**What the task asks**
Would you restate the listing word for word, with the images omitted?

══ Raw data

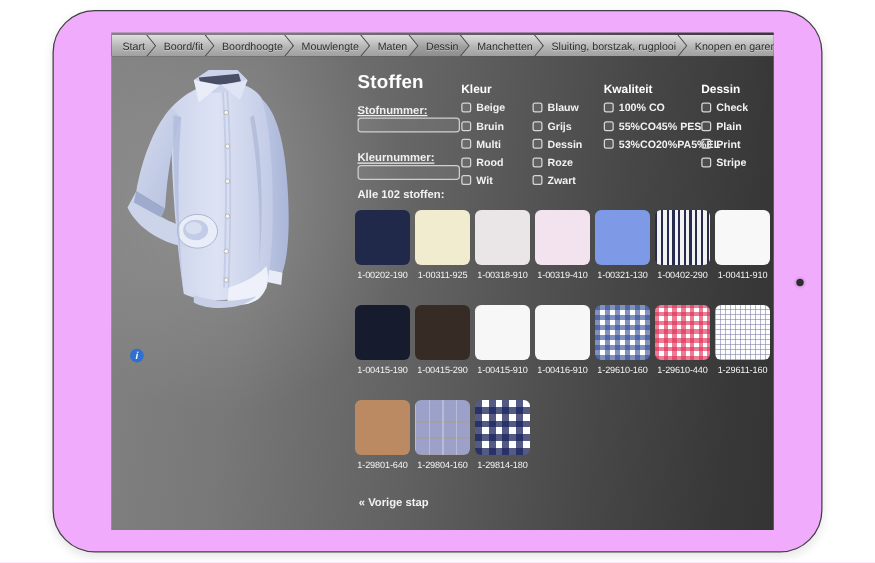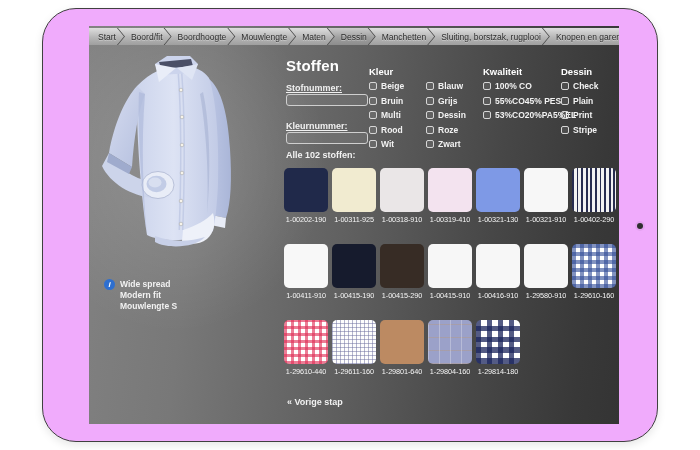--- a/index.html
+++ b/index.html
@@ -284,10 +284,6 @@
           <div class="sw-code">1-00321-130</div>
         </div>
       <div class="cell">
-          <div class="swatch" style="background: rgb(247, 247, 247);"></div>
-          <div class="sw-code">1-00321-910</div>
-        </div>
-      <div class="cell">
           <div class="swatch pat-vstripe"></div>
           <div class="sw-code">1-00402-290</div>
         </div>

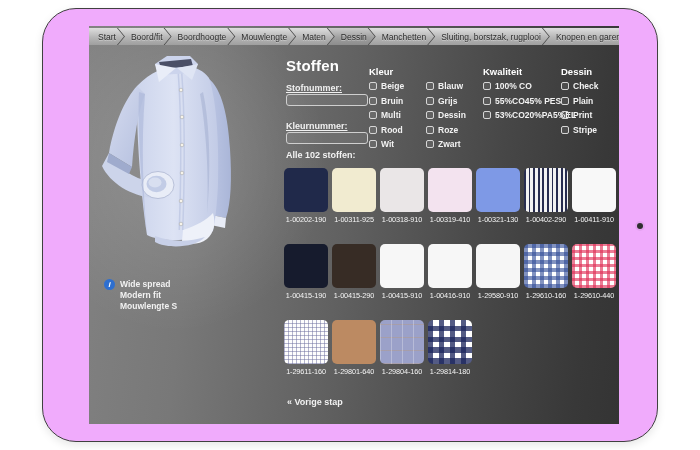--- a/index.html
+++ b/index.html
@@ -163,11 +163,6 @@
 
     <div class="info">
       <div class="info-icon">i</div>
-      <div class="info-lines">
-        <div>Wide spread</div>
-        <div>Modern fit</div>
-        <div>Mouwlengte S</div>
-      </div>
     </div>
 
     <div class="panel-title">Stoffen</div>

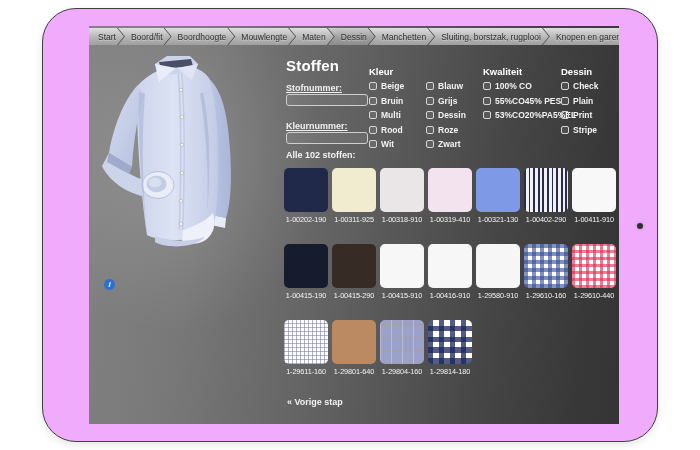--- a/index.html
+++ b/index.html
@@ -305,10 +305,6 @@
         </div>
 
       <div class="cell">
-          <div class="swatch" style="background: rgb(246, 246, 246);"></div>
-          <div class="sw-code">1-29580-910</div>
-        </div>
-      <div class="cell">
           <div class="swatch pat-gingham-blue"></div>
           <div class="sw-code">1-29610-160</div>
         </div>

════

**Response below**
--- a/index.html
+++ b/index.html
@@ -284,10 +284,6 @@
           <div class="sw-code">1-00321-130</div>
         </div>
       <div class="cell">
-          <div class="swatch" style="background: rgb(247, 247, 247);"></div>
-          <div class="sw-code">1-00321-910</div>
-        </div>
-      <div class="cell">
           <div class="swatch pat-vstripe"></div>
           <div class="sw-code">1-00402-290</div>
         </div>

--- a/index.html
+++ b/index.html
@@ -163,11 +163,6 @@
 
     <div class="info">
       <div class="info-icon">i</div>
-      <div class="info-lines">
-        <div>Wide spread</div>
-        <div>Modern fit</div>
-        <div>Mouwlengte S</div>
-      </div>
     </div>
 
     <div class="panel-title">Stoffen</div>

--- a/index.html
+++ b/index.html
@@ -305,10 +305,6 @@
         </div>
 
       <div class="cell">
-          <div class="swatch" style="background: rgb(246, 246, 246);"></div>
-          <div class="sw-code">1-29580-910</div>
-        </div>
-      <div class="cell">
           <div class="swatch pat-gingham-blue"></div>
           <div class="sw-code">1-29610-160</div>
         </div>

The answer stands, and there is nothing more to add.